One-time general Khalifa Haftar’s offensive against Islamists and their allied militias, launched last week in the eastern city of Benghazi, threatened to escalate into the worst fighting Libya has seen in the three years since an uprising ousted and killed dictator Moammar Gadhafi.
It also posed a stark challenge to the weak central government, which has flailed in its attempts to establish order.
In a conciliatory gesture, the country’s elections commission called for new elections on June 25, the official news agency LANA reported.
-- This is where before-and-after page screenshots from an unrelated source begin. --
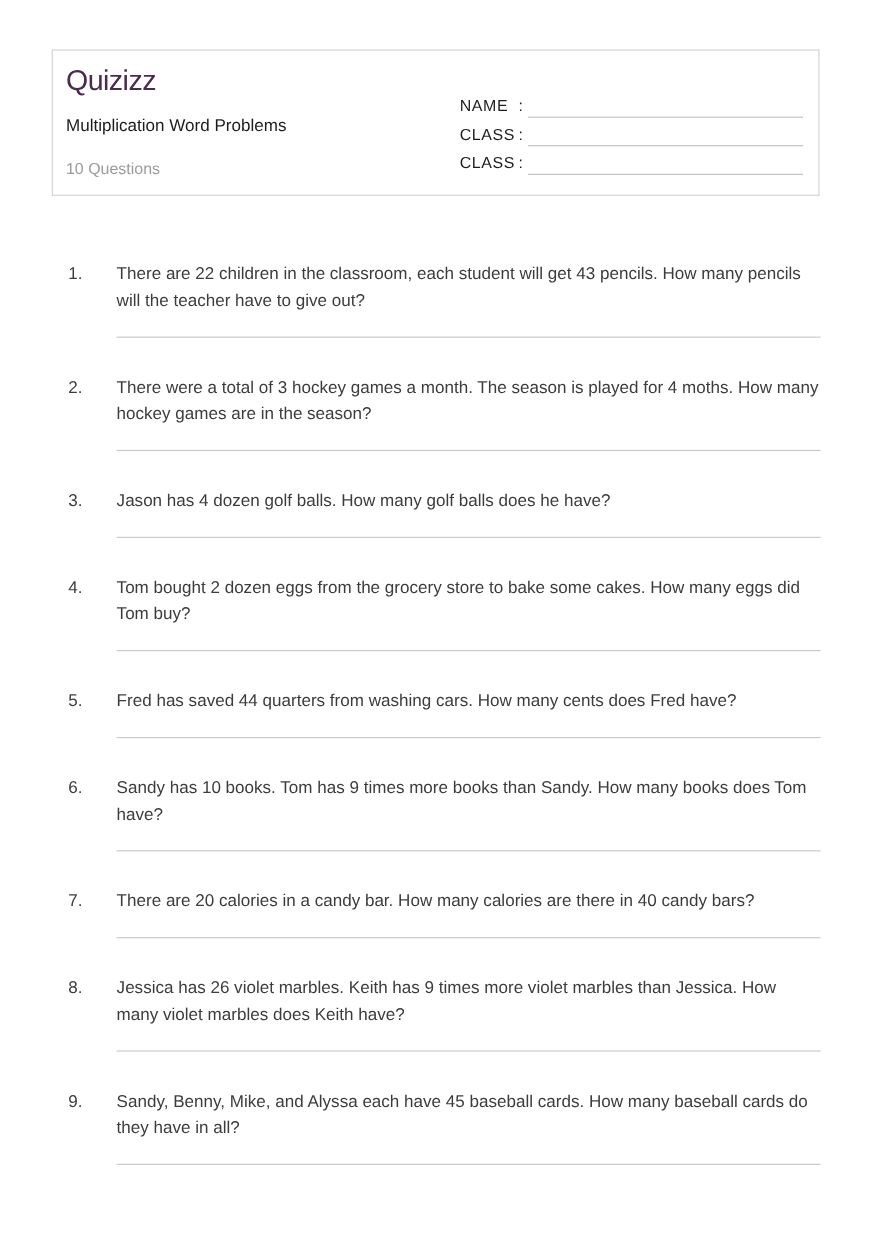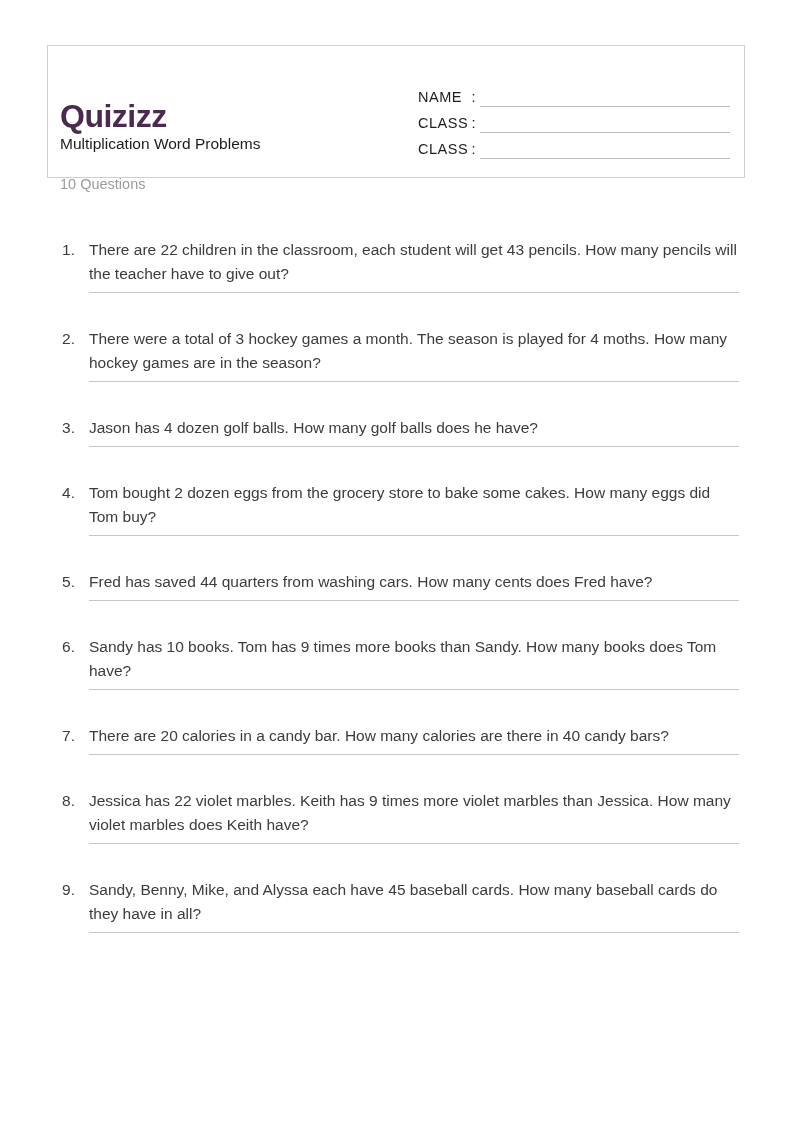"Quizizz" .logo { font-size: 32px -> 26px; font-weight: bold -> normal; margin-top: 40px -> none }
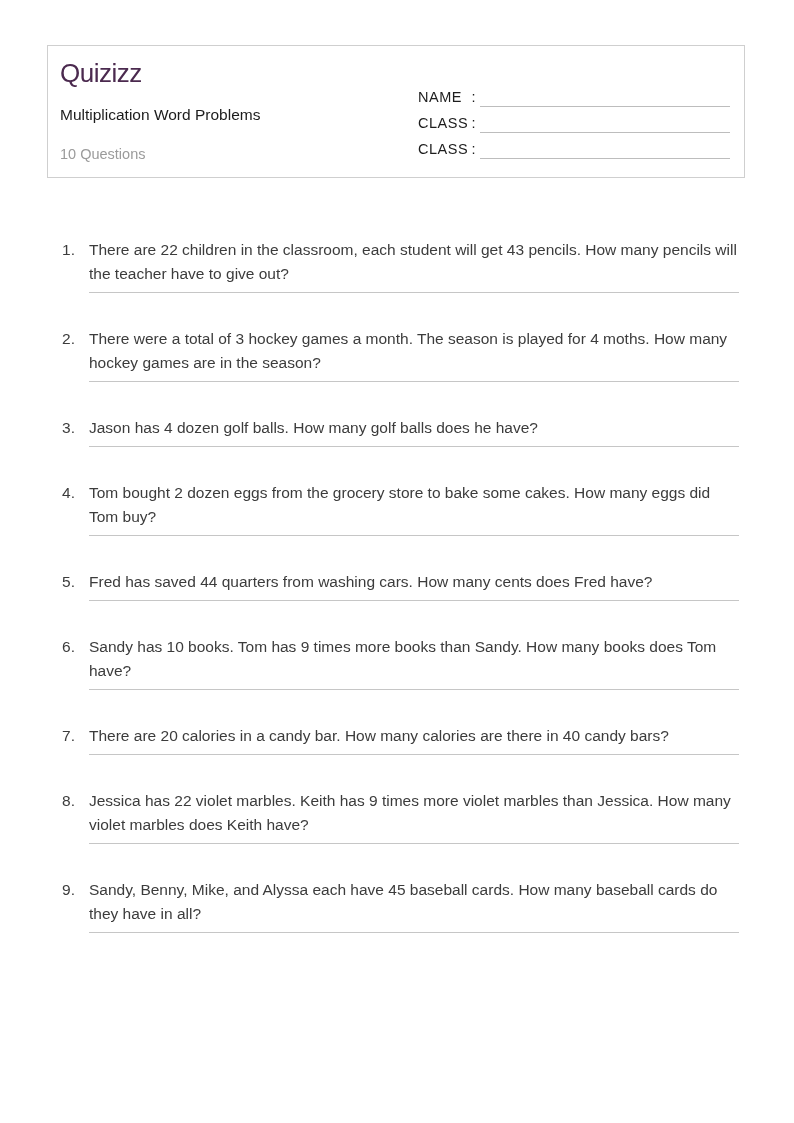"There are 22 children in" .q-body { margin-left: 14px -> 31px; padding-bottom: 6px -> 20px }
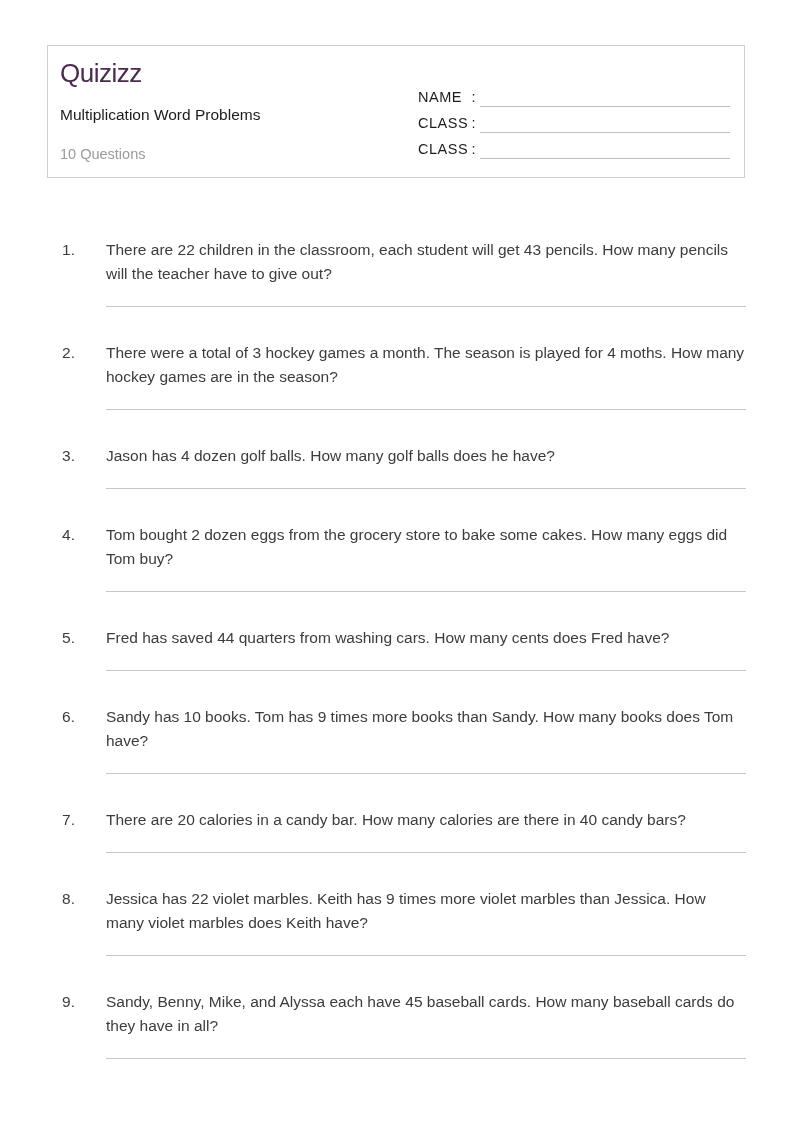"Jessica has 22 violet marbles." p.q-text { text: 22 -> 26 }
It was not immediately clear whether lawmakers, whose mandate has already expired, would attempt to oppose that plan.
Haftar defended his actions in an interview published Tuesday in the London-based pan-Arabic newspaper Asharq al Awsat, saying the Muslim Brotherhood, one of the biggest parliamentary blocs, was a “malignancy” that must be eradicated.
The Brotherhood issued a statement denouncing his actions but also urging political accommodation.
The former general broke with Gadhafi in the 1990s and went into exile in the suburbs of Washington before returning home to fight in the 2011 rebellion. He has decried the Islamists who came to political prominence after Gadhafi’s fall and are backed, like almost all Libyan political factions, by armed militias.
Haftar had been planning the offensive for two years, he told the newspaper.
For his move against the Islamists, the former general garnered the support of some army units, including an elite force that threw in with him Monday and an Interior Ministry unit that declared its allegiance Tuesday.
In the interview, Haftar insisted that the offensive was not a power grab – but he also said he would be willing to serve as president if that was “the will of the people.”
The outbreak of chaos in Libya is causing diplomats and foreign businesses to reconsider their presence in the energy-rich North African nation. Saudi Arabia, the United Arab Emirates and Algeria are shutting down their missions in the capital, and a major Algerian oil concern, Sonatrach, has withdrawn its employees.